Le centre-ville de Tours, ce mercredi 11 février, a été le théâtre d’une tension particulièrement inquiétante. À l’occasion du meeting du candidat du Rassemblement National Aleksandar Nikolic, venu avec Jean-Philippe Tanguy, député à l’Assemblée nationale, la place Jean Jaurès face à la mairie a été le siège de plusieurs centaines de manifestants.
Manifestation place Jean Jaurès contre la tenue du meeting RN du candidat Aleksandar Nikolic. Photo A.B
Par Asmaa Bouamama.
Deux hordes se défiaient, à quelques mètres l’une de l’autre en cette soirée sombre et pluvieuse. D’un côté les Tourangeaux faisant la queue et bravant l’intempérie pour entendre leur candidat favori aux municipales, dans un enthousiasme presque champêtre. De l’autre, une masse plus bruyante et mobilisée, portée par des slogans antifascistes.
Deux salles, deux ambiances
Une troisième foule de CRS se tenait près du rassemblement pour parer d’éventuels débordements. Les nombreux admirateurs du jeune candidat RN ont dû se soumettre à un important protocole de sécurité digne des plus grandes salles de concert, avec un premier portique où des agents fouillent les sacs, palpent les corps, un dispositif de vestiaire où chacun est invité à laisser son parapluie, ses bouteilles d’eau et autres objets jugés suspects. Et enfin, un bracelet fluo est décerné au poignet de chacun en guise de précieux « laisser passer ». Un protocole de sécurité d’une rigidité rarement atteinte, même dans les meetings des personnalités politiques nationales.

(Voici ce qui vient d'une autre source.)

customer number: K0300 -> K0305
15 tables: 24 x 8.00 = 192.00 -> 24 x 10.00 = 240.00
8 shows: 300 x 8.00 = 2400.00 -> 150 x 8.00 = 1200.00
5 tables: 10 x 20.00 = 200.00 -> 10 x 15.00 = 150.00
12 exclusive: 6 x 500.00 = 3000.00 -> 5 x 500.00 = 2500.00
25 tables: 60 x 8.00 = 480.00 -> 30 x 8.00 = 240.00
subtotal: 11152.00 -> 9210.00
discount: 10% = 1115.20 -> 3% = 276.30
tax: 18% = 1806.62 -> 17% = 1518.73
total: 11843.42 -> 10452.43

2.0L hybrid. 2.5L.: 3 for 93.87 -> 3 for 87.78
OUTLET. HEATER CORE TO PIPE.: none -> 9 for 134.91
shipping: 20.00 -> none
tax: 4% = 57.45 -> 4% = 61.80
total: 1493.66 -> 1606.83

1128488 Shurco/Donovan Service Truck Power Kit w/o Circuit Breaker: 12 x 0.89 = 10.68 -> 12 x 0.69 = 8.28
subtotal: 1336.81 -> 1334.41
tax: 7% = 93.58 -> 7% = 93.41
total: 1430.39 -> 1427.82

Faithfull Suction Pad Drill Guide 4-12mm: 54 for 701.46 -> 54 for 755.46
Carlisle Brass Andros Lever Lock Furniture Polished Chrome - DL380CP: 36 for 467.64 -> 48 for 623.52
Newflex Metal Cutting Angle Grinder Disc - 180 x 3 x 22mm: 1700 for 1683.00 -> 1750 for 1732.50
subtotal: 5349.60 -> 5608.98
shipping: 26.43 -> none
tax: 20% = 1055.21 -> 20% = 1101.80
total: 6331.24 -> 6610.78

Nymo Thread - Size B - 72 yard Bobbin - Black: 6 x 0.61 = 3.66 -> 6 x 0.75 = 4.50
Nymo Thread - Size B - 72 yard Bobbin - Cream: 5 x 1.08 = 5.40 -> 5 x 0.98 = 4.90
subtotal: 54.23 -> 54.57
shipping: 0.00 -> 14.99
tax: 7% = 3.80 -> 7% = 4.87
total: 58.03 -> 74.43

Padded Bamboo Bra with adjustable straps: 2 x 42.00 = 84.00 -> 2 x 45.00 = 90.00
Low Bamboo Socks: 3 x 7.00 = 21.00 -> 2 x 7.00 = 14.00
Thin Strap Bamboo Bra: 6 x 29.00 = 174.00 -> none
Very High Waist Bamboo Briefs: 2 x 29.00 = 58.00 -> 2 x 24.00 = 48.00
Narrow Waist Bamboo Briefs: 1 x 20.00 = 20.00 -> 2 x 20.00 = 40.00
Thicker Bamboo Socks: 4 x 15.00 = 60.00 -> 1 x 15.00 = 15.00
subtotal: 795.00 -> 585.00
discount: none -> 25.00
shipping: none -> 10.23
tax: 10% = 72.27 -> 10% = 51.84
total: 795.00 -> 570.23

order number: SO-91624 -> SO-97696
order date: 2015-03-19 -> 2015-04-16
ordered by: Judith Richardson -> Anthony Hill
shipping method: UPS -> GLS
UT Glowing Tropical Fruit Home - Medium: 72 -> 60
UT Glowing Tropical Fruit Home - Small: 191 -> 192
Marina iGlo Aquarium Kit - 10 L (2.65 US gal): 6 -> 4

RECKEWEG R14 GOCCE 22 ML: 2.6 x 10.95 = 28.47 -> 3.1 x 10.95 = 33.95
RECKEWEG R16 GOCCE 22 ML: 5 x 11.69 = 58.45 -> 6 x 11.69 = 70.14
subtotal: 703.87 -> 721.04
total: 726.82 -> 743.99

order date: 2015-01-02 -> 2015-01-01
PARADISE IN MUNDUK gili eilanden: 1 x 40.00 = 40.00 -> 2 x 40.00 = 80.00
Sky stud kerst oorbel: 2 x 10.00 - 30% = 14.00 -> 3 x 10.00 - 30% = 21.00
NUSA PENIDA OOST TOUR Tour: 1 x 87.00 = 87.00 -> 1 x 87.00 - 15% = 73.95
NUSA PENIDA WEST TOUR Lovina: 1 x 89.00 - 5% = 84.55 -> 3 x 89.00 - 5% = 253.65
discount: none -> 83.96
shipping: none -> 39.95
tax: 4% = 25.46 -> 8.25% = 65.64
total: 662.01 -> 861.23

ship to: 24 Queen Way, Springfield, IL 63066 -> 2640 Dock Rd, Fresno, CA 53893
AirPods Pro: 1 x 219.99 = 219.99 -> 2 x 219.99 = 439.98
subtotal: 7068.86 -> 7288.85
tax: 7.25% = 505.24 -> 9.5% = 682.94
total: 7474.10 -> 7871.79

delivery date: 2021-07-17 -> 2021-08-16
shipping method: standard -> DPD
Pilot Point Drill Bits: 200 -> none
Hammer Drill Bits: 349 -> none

À l’intérieur, rien de bien surprenant quant aux mesures annoncées par le candidat d’extrême droite. Si les projets culturels et de santé ne captivent guère la salle, les fameux thèmes de l’insécurité juxtaposée à l’immigration excitent davantage la foule et génèrent des applaudissements spontanés et francs à chaque mention de ce que le parti appelle « les étrangers ». Les sourires et les regards appuyés que les Tourangeaux s’échangent dans cette salle des mariages portent le goût d’une joie angoissante mêlée à une suspicion ambiante. Ces mêmes regards se dévisagent, se sourient poliment, ou se scrutent, cherchant à élucider la présence de ceux qui portent sur eux quelques traits « exotiques ». Une tension sociale silencieuse, voire grave, qui ne semble se décharger qu’à l’appel à la haine de l’étranger délinquant.
Le discours d’Aleksandar Nikolic avait pour bruit de fond les slogans des manifestants qui se tenaient en face de l’hôtel de ville. « À bas les fachos ! », « La jeunesse emmerde le Front national » s’écriait la foule sous la pluie. Le candidat n’a donc pas manqué de commencer son allocution en les remerciant de l’attention qu’ils lui portaient tout en citant Jean Ferrat : « Quand le temps de vos colères, quand vos contorsions ne seront plus qu’éphémères et vieilles illusions, fils de bourgeois ordinaires, ils voteront comme leurs pères. »
Quand l’obsession de la sécurité devient insécurisante
Le protocole sécuritaire et l’ambiance quasiment paranoïaque laissent entrevoir un extrait d’un nouveau langage social possible, fait de suspicions, de signes préférés aux mots, et de fouilles. Certaines personnes ayant quitté l’événement avant la fin se sont vues suivies par les organisateurs, parfois jusque dans les toilettes – y compris certains membres de la presse identifiés – puis fouillées et palpées de nouveau par des agents de sécurité obéissants au parti. Une méfiance teintée d’effroi comme norme qui structure les rapports sociaux, dont la possibilité de recourir au langage et à la discussion a disparu. Il est difficile de nier que cette surveillance et ces fouilles sont motivées par certains traits bruns, ou autre type ostentatoire exotique, accidentellement hérités. De quoi inquiéter quiconque a conscience du monde, de la loterie de la génétique, et de l’endroit où il a été posé dans l’existence. De quoi faire vaciller tout pacte social.